One is this: Maybe there are many, many, many executions taking place today. Even the best of marksmen occasionally miss, and you happen to be in the one where they all miss. There have to be an awful lot of executions taking place today for that to be a workable explanation, but if there are enough, then it is a rational possibility. There is, of course, another possible explanation: Maybe there is only one execution scheduled for today, namely yours, but more was going on in that event than you are aware of. The marksmen are on your side, and they missed by design.
You see how that charming story translates into thinking about the anthropic fine-tuning— the special character of the universe in which we live. First of all, we should look for an explanation of it. Now, of course, obviously, if the universe was not finely tuned for carbon-based life, we, carbon-based life, would not be here to think about it. But the coincidence is that the fine-tunings required are so specific and so remarkable that it is no more sensible for us to say, “We’re here because we’re here, and there’s nothing more to talk about it,” than it would be for that chap who missed being executed to say, “Gee, that was a close one.” So, we should look for an explanation.

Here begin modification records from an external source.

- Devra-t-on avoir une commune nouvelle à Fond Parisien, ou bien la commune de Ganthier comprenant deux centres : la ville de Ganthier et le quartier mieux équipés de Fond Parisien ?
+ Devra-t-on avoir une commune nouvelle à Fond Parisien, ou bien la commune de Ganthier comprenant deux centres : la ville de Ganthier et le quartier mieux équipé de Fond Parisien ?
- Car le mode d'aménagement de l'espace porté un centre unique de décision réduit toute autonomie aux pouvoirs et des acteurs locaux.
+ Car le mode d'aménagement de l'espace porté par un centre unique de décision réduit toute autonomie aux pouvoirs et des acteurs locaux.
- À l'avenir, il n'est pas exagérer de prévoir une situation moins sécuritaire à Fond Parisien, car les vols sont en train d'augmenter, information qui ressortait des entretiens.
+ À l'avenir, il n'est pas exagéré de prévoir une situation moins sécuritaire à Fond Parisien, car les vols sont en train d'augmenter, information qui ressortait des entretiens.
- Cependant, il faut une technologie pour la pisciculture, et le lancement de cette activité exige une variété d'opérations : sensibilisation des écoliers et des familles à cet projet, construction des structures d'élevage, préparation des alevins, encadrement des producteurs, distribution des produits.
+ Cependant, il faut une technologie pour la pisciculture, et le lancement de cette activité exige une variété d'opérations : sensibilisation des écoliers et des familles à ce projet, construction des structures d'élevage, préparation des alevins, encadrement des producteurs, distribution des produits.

Basically, there are two possible explanations. One is that maybe there are just many, many, many different universes— all with different laws of nature, different kinds of forces, different strengths of forces, and so on. If there are enough of those universes— and there would have to be a lot of them, an enormous number of them— but if there are enough of them, then, of course, by chance, one of them will be suitable for carbon-based life. It will be the winning ticket in the cosmic lottery, as you might say, and that, of course, is the one in which we live, because we are carbon-based life. That would be a many-universes explanation.